Altro delitto e altro racconto degno di nota di Doyle, grazie soprattutto ad una brillante prima parte. La storia, dalle cadenze bizzarre, si risolve da sola ma ci consegna ugualmente un Holmes in forma smagliante. Resta qualche perplessità (la mancanza di sangue sul bastone, la presenza o meno dello stesso sangue sullo spigolo) ma sono peccati veniali. Il finale riporta brutalmente il male alla sua cocente banalità.

The Adventure of the Resident Patient (Il paziente fisso)

Questo racconto, che inizia con una citazione a Poe ed una lunga deduzione di Holmes che legge nella mente l'evolversi dei pensieri di Watson, è caratterizzato da una prima parte piuttosto godibile, penalizzata però da una seconda del tutto sconclusionata. L'intreccio è poca cosa, ma ciò che è inaccettabile è un Holmes che, senza alcun indizio, indovina lo scioglimento dell'enigma riportando alla luce una storia di rapina vecchia di venti anni.
Sgangherato.

The Adventure of the Greek Interpreter (L'interprete greco)

Un interprete greco è vittima, suo malgrado, di una classica situazione insolita che tanto piace a Doyle: una notte questi viene rapito da un tale privo di scrupoli che lo trasporta in una località sconosciuta per fare da interprete ad un altro greco tenuto in ostaggio.
L'intreccio è prevedibile, ma la prima parte, che vede l'esordio del fratello di Holmes, Mycroft, è spumeggiante. Il Diogenes club, luogo per i fans della misantropia (club in cui il rapporto tra i membri è vietato) e locale preferito da Mycroft, appare davvero meraviglioso!
Nel complesso la storia è un tradizionale esempio di divinatio holmesiana, ma ci si diverte. Peccato per il finale giustizialista.

The Adventure of the Naval Treaty (Il trattato navale)

Un Holmes in grande spolvero risolve brillantemente questo caso di politica internazionale che strizza l'occhio ancora a Poe (La lettera rubata) e si conferma, a distanza di anni, una lettura molto appassionante. Il plot è ben costruito, lineare ma intrigante e privo di errori, con tanti indizi gustosi e un bel piglio narrativo. Peccato che la spiegazione finale non regga il palinsesto della sceneggiatura, ma stilisticamente il racconto è davvero ottimo.

The Final Problem (Il problema finale)

Eccoci qui, dal nulla, a quella che doveva essere l'ultima avventura di Holmes. Non mi stancherò mai di rimanere parzialmente deluso da un racconto che, se allungato e ben strutturato, sarebbe potuto diventare un romanzo straordinario.

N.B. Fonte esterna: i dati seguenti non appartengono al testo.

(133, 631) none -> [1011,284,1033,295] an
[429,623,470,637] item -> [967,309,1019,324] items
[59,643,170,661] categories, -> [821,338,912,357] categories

Invece la celebre e sin troppo abusata sfida Sherlock-Moriarty si risolve in fretta, folgorando ugualmente il lettore con un finale di grande impatto e forza espressiva. 
La situazione iniziale è già in fieri: la lotta tra Holmes e il più geniale dei criminali è ormai agli sgoccioli. Moriarty, filantropo che in realtà gestisce una feroce organizzazione criminale, bracca un Holmes tetro, ansimante e impaurito, ma sempre pieno di spirito.
Non c'è alcun problema deduttivo in quello che è in realtà un grande racconto di suspense, con il lettore incapace di credere ai propri occhi. Grande tensione e gran finale, ma si poteva puntare all'epica pura.